§ What you should do: Search the records for lines that contain the word "bottom". Copy them all.

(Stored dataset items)
..........

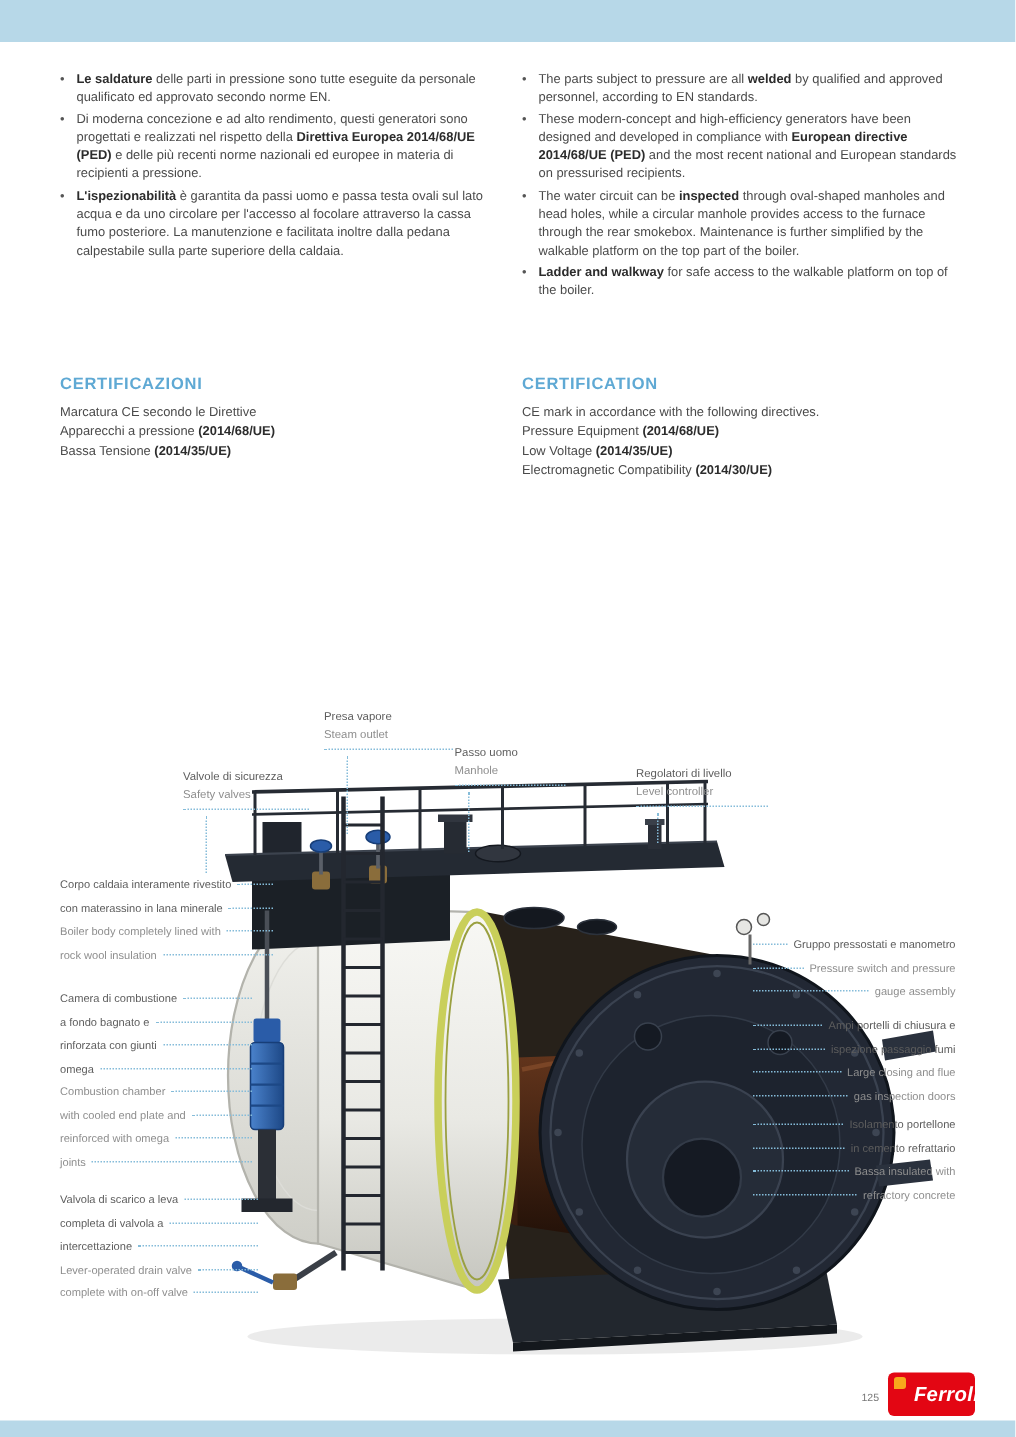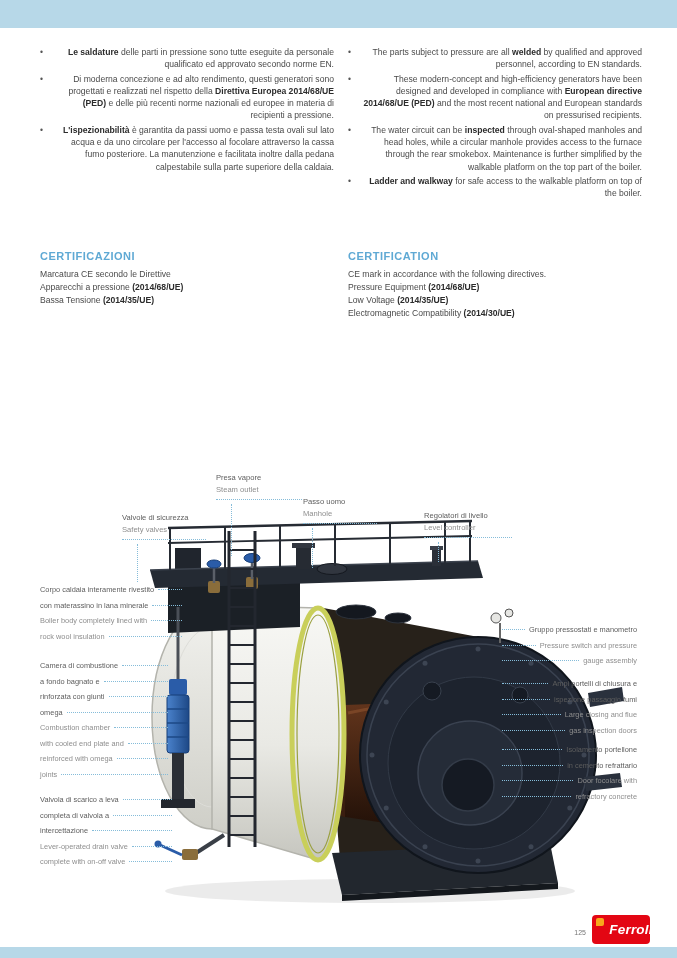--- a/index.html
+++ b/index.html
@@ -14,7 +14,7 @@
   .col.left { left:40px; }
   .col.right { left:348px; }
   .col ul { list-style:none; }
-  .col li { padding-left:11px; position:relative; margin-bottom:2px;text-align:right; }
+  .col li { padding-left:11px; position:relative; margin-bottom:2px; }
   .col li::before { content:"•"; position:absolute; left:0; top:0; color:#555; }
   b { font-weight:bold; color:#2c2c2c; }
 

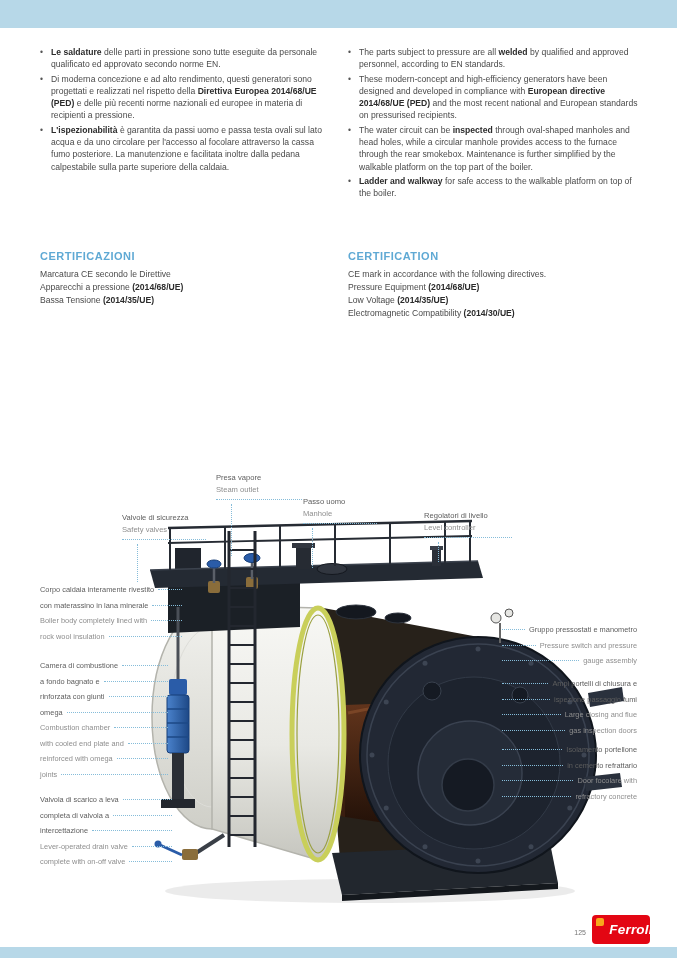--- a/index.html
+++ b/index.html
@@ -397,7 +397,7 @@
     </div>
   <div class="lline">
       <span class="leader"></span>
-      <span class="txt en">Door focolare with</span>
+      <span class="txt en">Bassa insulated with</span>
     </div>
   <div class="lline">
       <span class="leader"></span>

..........

§ Expected answer:
-  .col li { padding-left:11px; position:relative; margin-bottom:2px;text-align:right; }
+  .col li { padding-left:11px; position:relative; margin-bottom:2px; }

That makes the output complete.